About this task:
No pictures belong in the answer. Repeat all the entries exactly.
+ + +
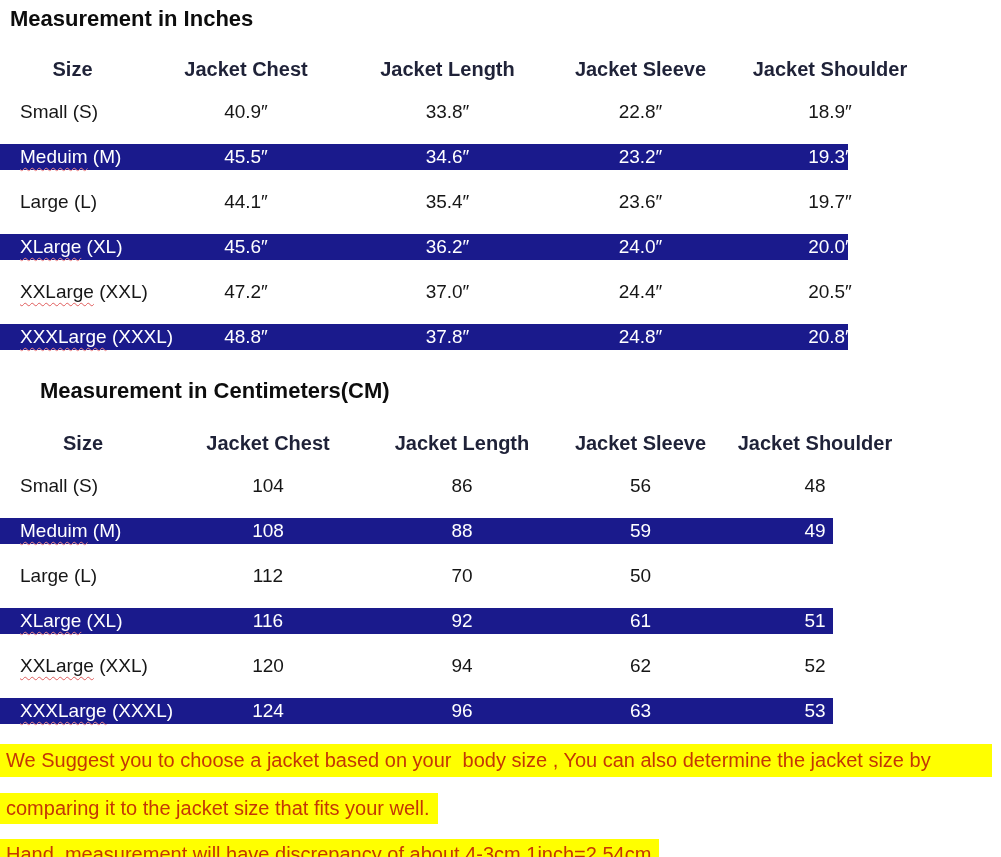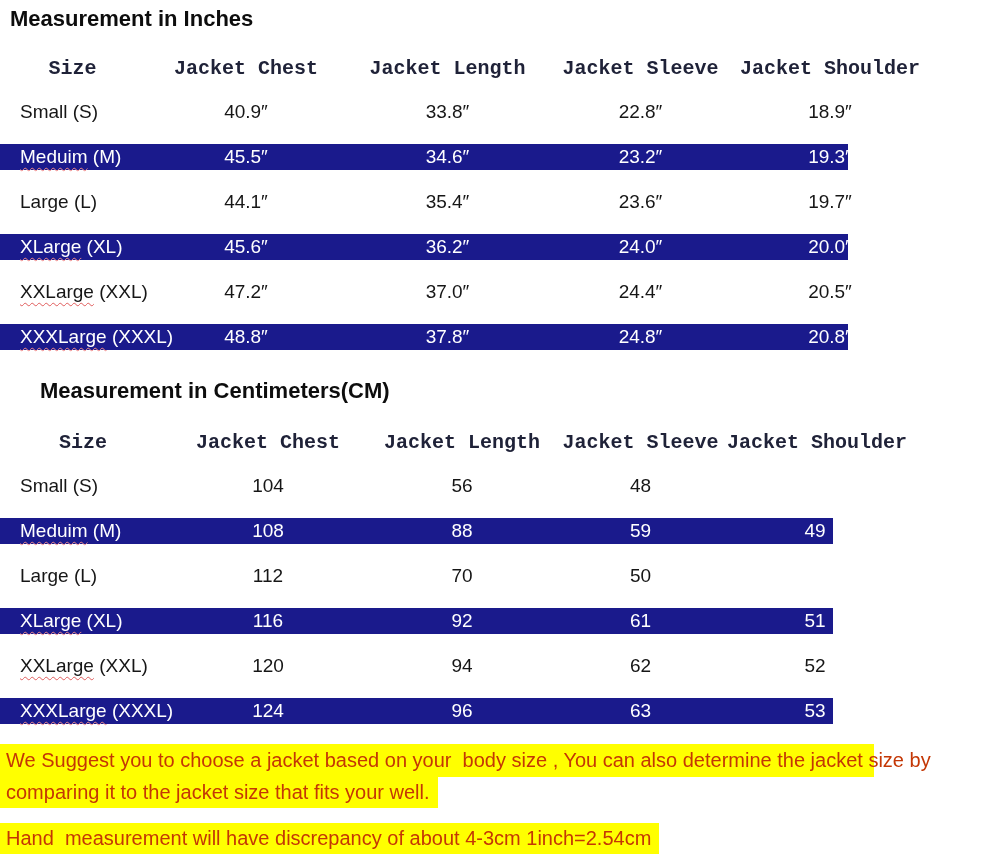"Size" .hrow { font-family: Liberation Mono, monospace -> Liberation Sans, sans-serif }
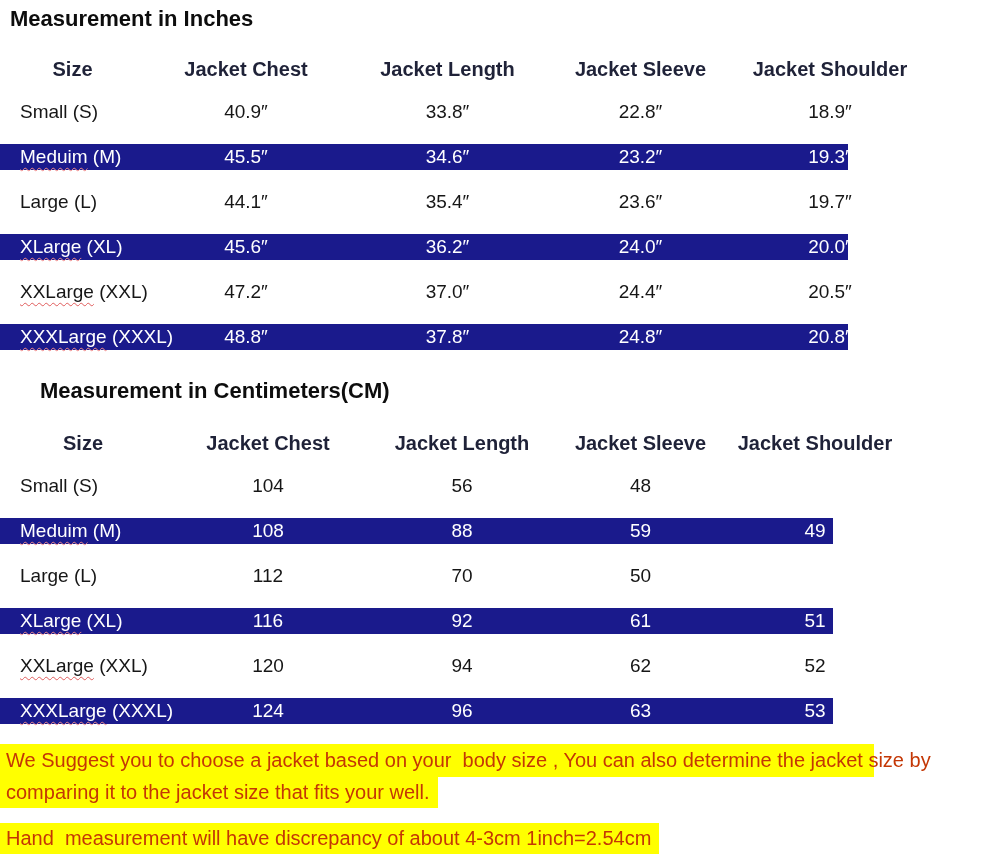"86" span.cell { html: none -> <span>86</span> }
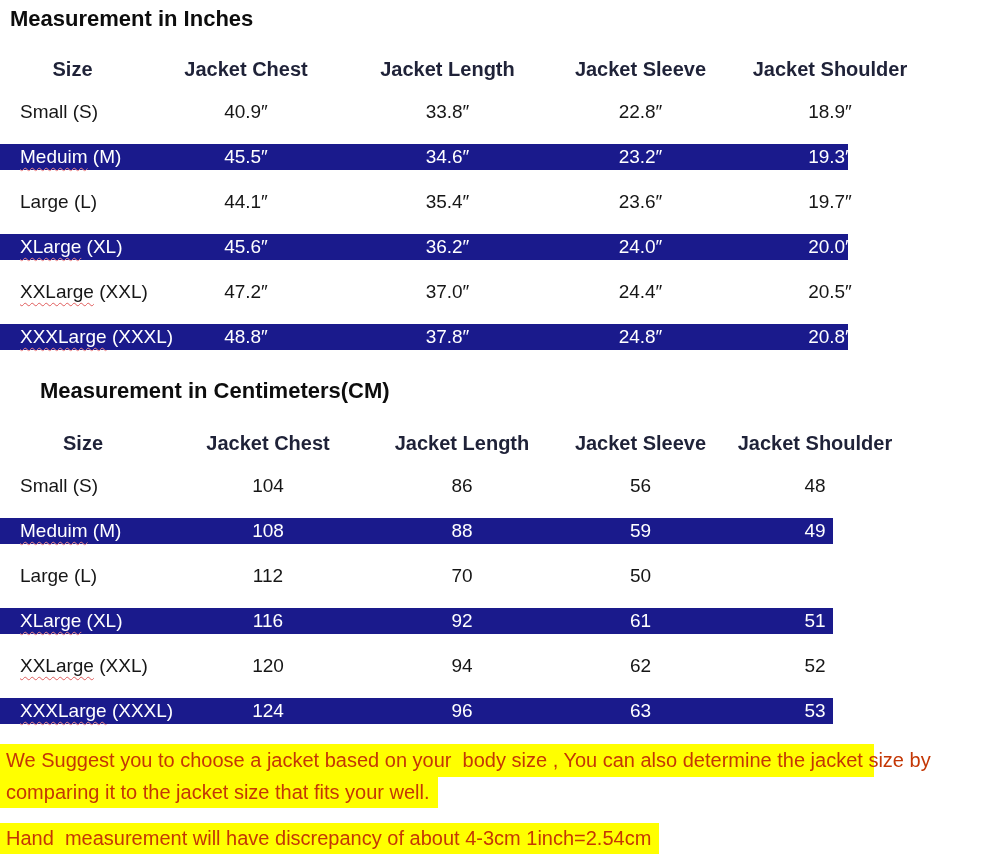"We Suggest you to choose" .note.l1 { text-align: right -> none; width: 874px -> 992px }
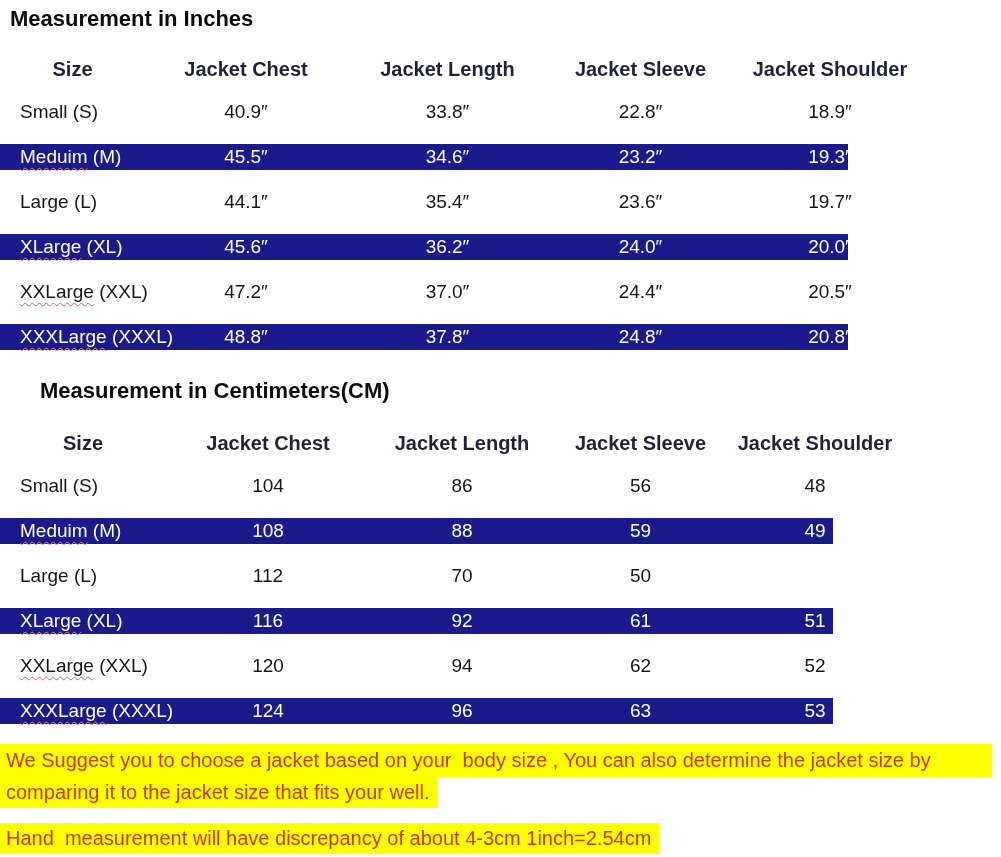"comparing it to the jacket" .note.l2 { margin-top: none -> 16px }
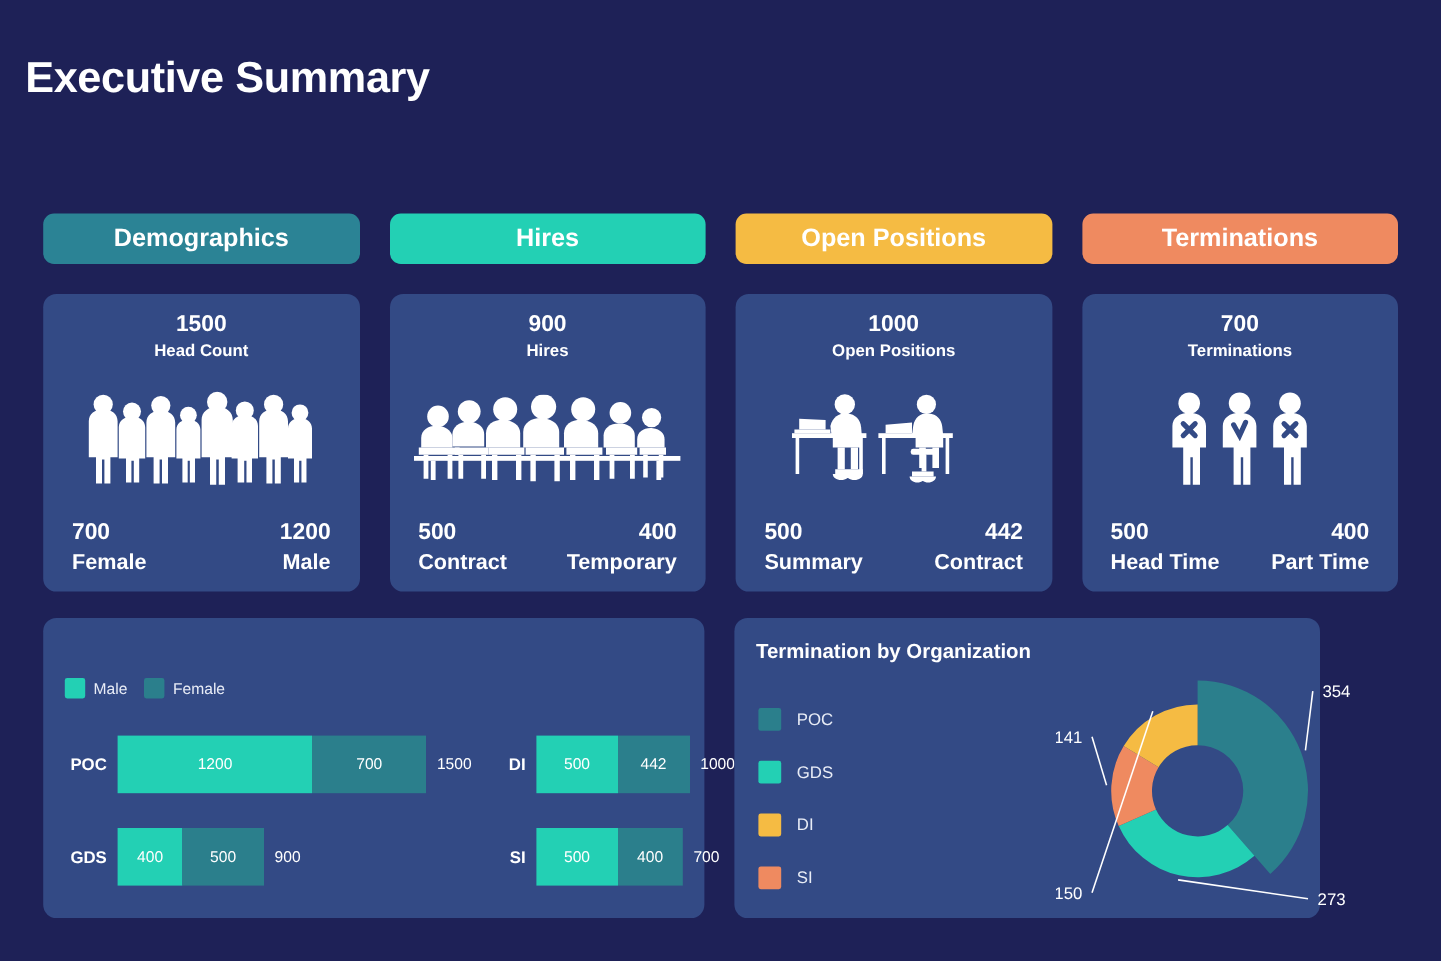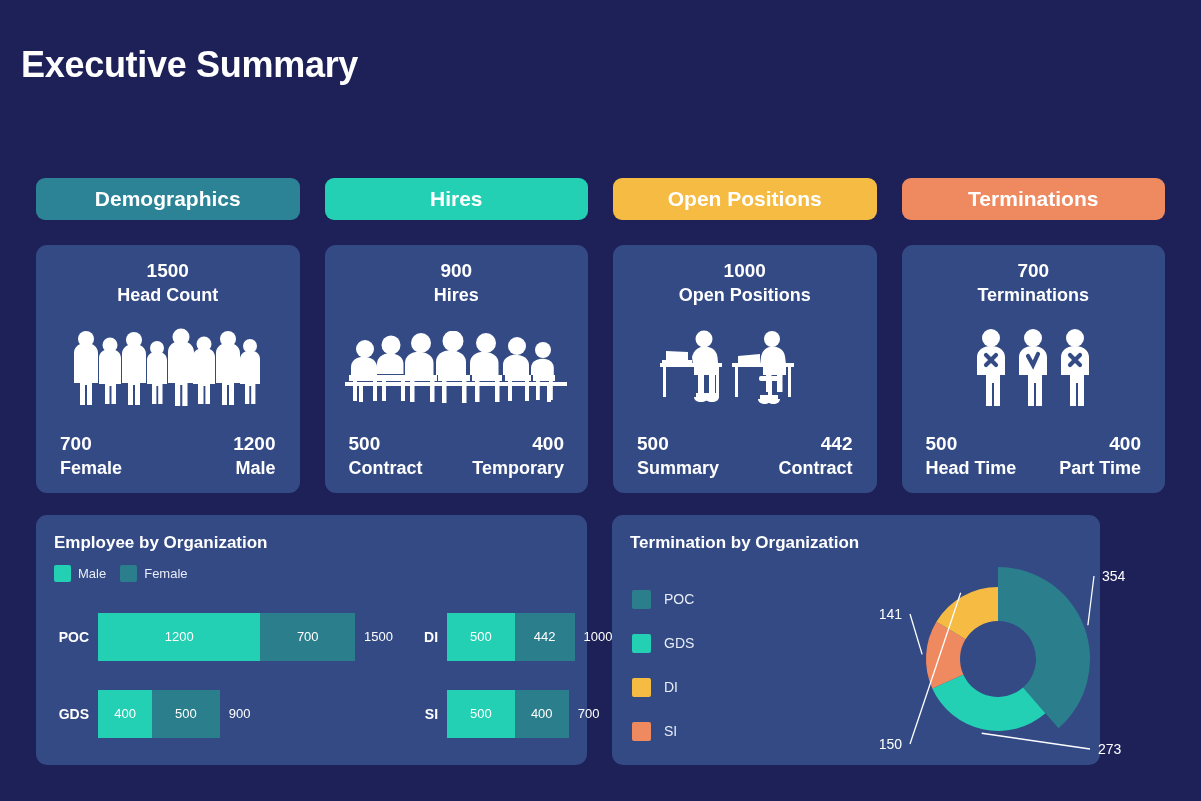"Head Count" .kpi-lbl { font-size: 18px -> 14px }
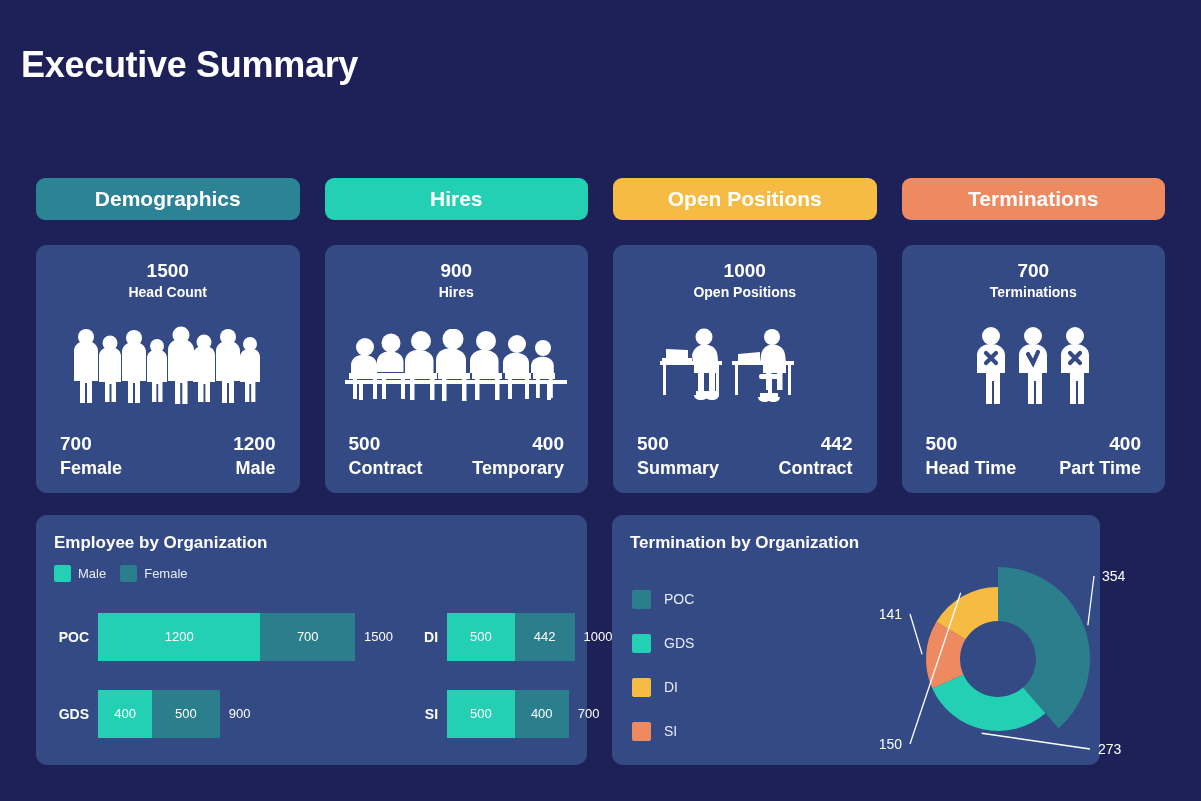"Employee by Organization" div.panel-title { html: <div>Employee by Organization</div> -> none }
+ + +
Task result:
"Size" .hrow { font-family: Liberation Mono, monospace -> Liberation Sans, sans-serif }
"86" span.cell { html: none -> <span>86</span> }
"We Suggest you to choose" .note.l1 { text-align: right -> none; width: 874px -> 992px }
"comparing it to the jacket" .note.l2 { margin-top: none -> 16px }
"Head Count" .kpi-lbl { font-size: 18px -> 14px }
"Employee by Organization" div.panel-title { html: <div>Employee by Organization</div> -> none }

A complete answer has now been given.